The Psalms: Sadness and Fear in Healing
The Psalms: Sadness and Fear in Healing
by AFBR
I am reading through the Bible now, Genesis to Revelation. While I have read and studied the Judeo-Christian scripture my whole life, and reread many passages over and over, even studying some in Hebrew and Greek, I have never gone cover to cover. (And, by and large, this reading is most assuredly confirming my agnosticism.) My current stop is the book of Psalms, where I am in the middle of the work. I am struck by a theme I will call ‘sadness and fear in healing.’ Here is what I mean.
I know many Christians of good conscience (myself included once upon a time) who, when a loved one is sick and in the hospital or their sick bed, pray for recovery and God’s blessings. When the person recovers, the believer praises God for hearing the prayer; when the sick person dies, the believer praises God for knowing more than we humble and ignorant servants do. And this sentiment is portrayed in many of the Psalms when the Psalmist(s) pleads for healing, usually for himself, sometimes for the nation, and waits for the Lord to hear his prayer. And that is the second half of a prominent theme.
Yet there is a first half to that plea that the Psalmist(s) expresses, and a part I believe even strong bible-believing Christians who take comfort in the Psalms ignore. There are many examples, but let’s take Ps 38 as a starting place. The scholarly notes in my Revised Standard Version make it clear that there was a common belief in the Psalmist’s day that sickness is a result of personal sin. And we see this clearly, too, in the text itself when in verse 3 it reads: ‘There is not soundness in my flesh because of my indignation; there is no health in my bones because of my sin.’ There are several other places in this Ps, as well as many others, where we see this thought that personal iniquity causes sickness is dominate.
The petitioner goes on to ask for healing and trusts in the Lord, as in verse 15, ‘O Lord, I do wait; it is thou, O Lord my God, who wilt answer,’ and in verse 21, ‘Do not forsake me, O Lord! O my God, be not far from me!’
What I am wondering is, why have most Christians (that I know) forgotten that the writers of the Christian Old Testament believed that disease and sickness are the result of personal sin (if they were ever aware in the first place)? Do they just ignore that part of the formula, while clinging to the second, the one that praises? It seems that the old idea that sin and disease are linked is quaint, but that we know better now. Yet, when someone recovers, why is it all about God’s hearing prayer for the many? Is it that they want to ignore the dark side of a God who’d punish sin through disease, even to those who are righteous, but wish to praise Him just to be safe?

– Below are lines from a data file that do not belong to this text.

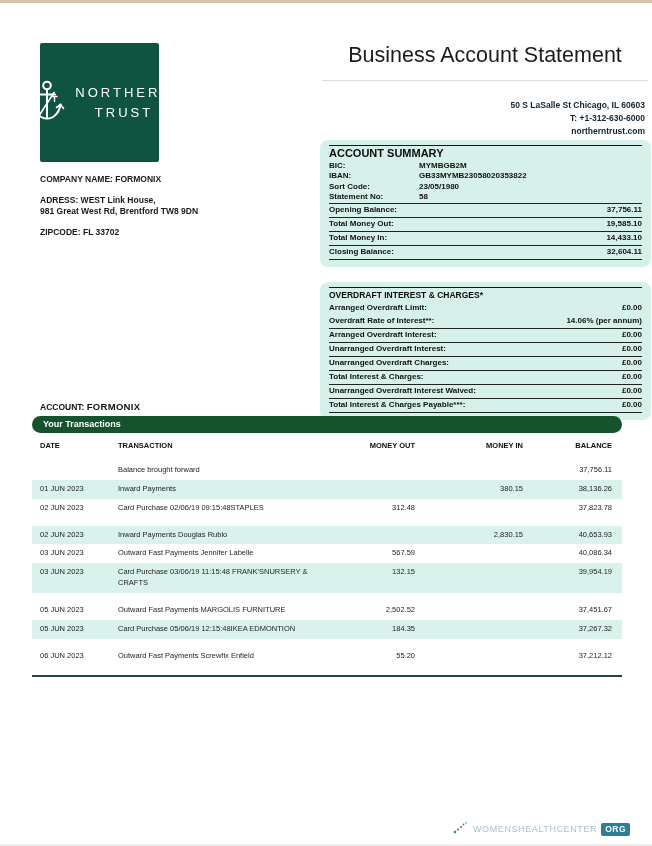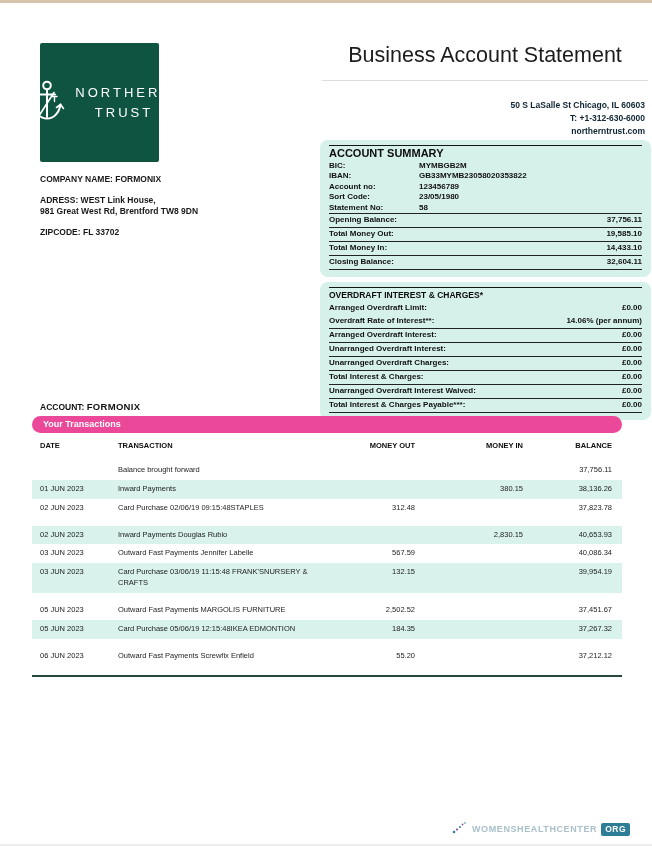--- a/index.html
+++ b/index.html
@@ -107,10 +107,6 @@
         <span>GB33MYMB23058020353822</span>
       </div>
     <div class="info-row">
-        <span class="lbl">Account no:</span>
-        <span>123456789</span>
-      </div>
-    <div class="info-row">
         <span class="lbl">Sort Code:</span>
         <span>23/05/1980</span>
       </div>

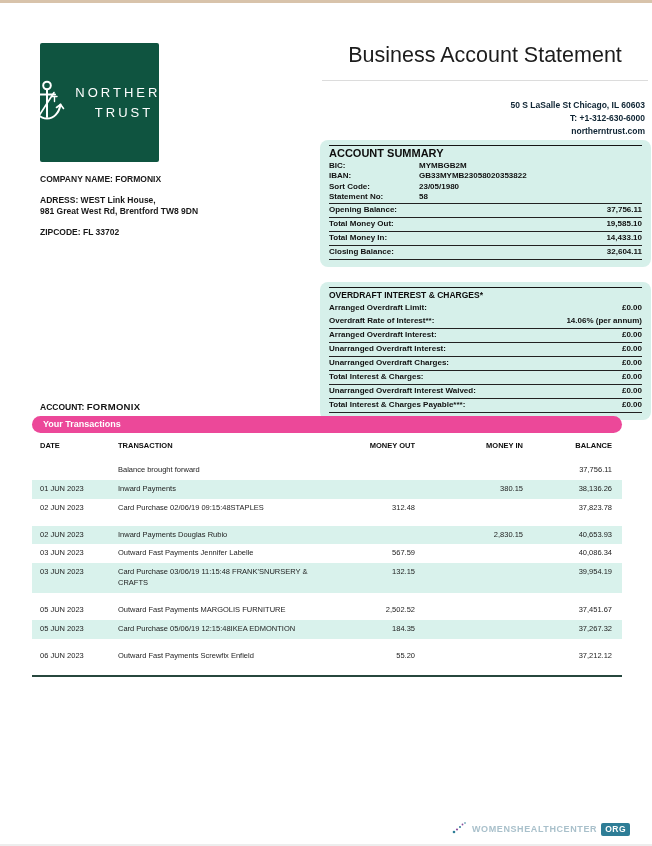--- a/index.html
+++ b/index.html
@@ -36,7 +36,7 @@
   
   .account-line{position:absolute;left:40px;top:398px;font-size:8.5px;font-weight:bold;color:#111}
   .account-line .acct-name{font-size:9.5px;font-weight:800;letter-spacing:.3px}
-  .tx-bar{position:absolute;left:32px;top:413px;width:590px;height:17px;background:#ec4899;border-radius:9px;color:#fff;font-size:9px;font-weight:bold;line-height:17px;padding-left:11px}
+  .tx-bar{position:absolute;left:32px;top:413px;width:590px;height:17px;background:#14532d;border-radius:9px;color:#fff;font-size:9px;font-weight:bold;line-height:17px;padding-left:11px}
   .tx-table{position:absolute;left:32px;top:438px;width:590px;font-size:7.5px;color:#1d1d1d}
   .t-row{display:flex;padding-left:8px;padding-right:10px}
   .t-head{font-weight:bold;color:#0d0d0d;padding-bottom:9px}

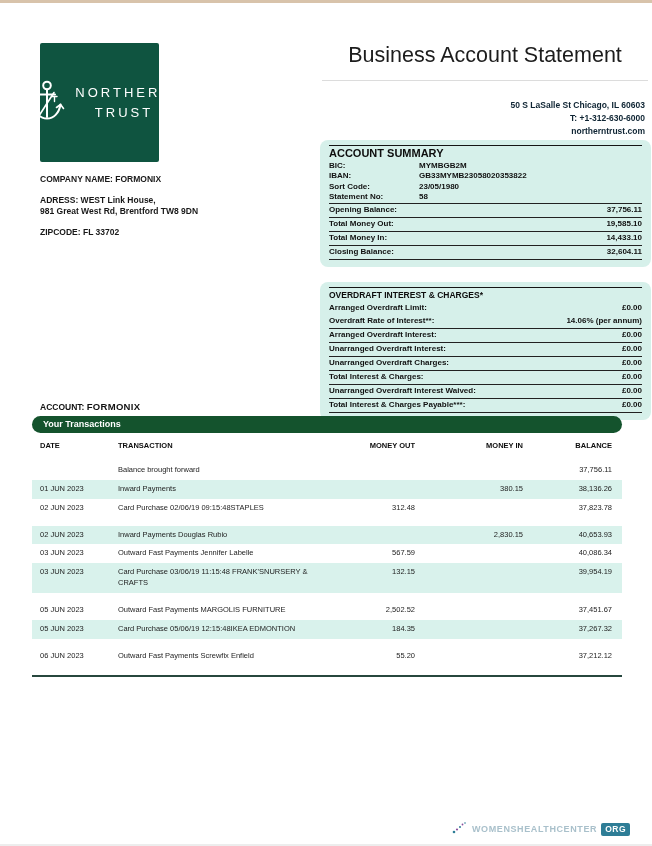--- a/index.html
+++ b/index.html
@@ -52,7 +52,7 @@
 
   
   .footer{position:absolute;right:22px;top:817px;display:flex;align-items:center;gap:4px}
-  .wm-text{font-size:9px;letter-spacing:.6px;color:#a9c0cb;font-weight:bold}
+  .wm-text{font-size:9px;letter-spacing:.6px;color:#a9c0cb;font-weight:normal}
   .wm-org{font-size:8.5px;font-weight:bold;color:#fff;background:#2e7d96;padding:1px 4px 2px;border-radius:2px;letter-spacing:.5px}
 </style>
 </head>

Why shut the eye to the wrathful side of the God of the OT, a God who will most likely one day ‘delight in bringing ruin upon [His people] and destroying’ them because they are sinful (Deuteronomy 28:63)?
It is interesting that at least one writer in the OT calls God out for punishing His children for having done nothing wrong. Psalm 44 – my new favorite – calls the Lord to account without a neat just-in-case-He-might-smite-me clause of praise at the end. It leaves the darkness hanging there and begs for the Lord God to answer. But no reply is forthcoming. God is silent, it seems, when held responsible for injustice, even if most of the other Psalms praise Him as the Lord of righteousness.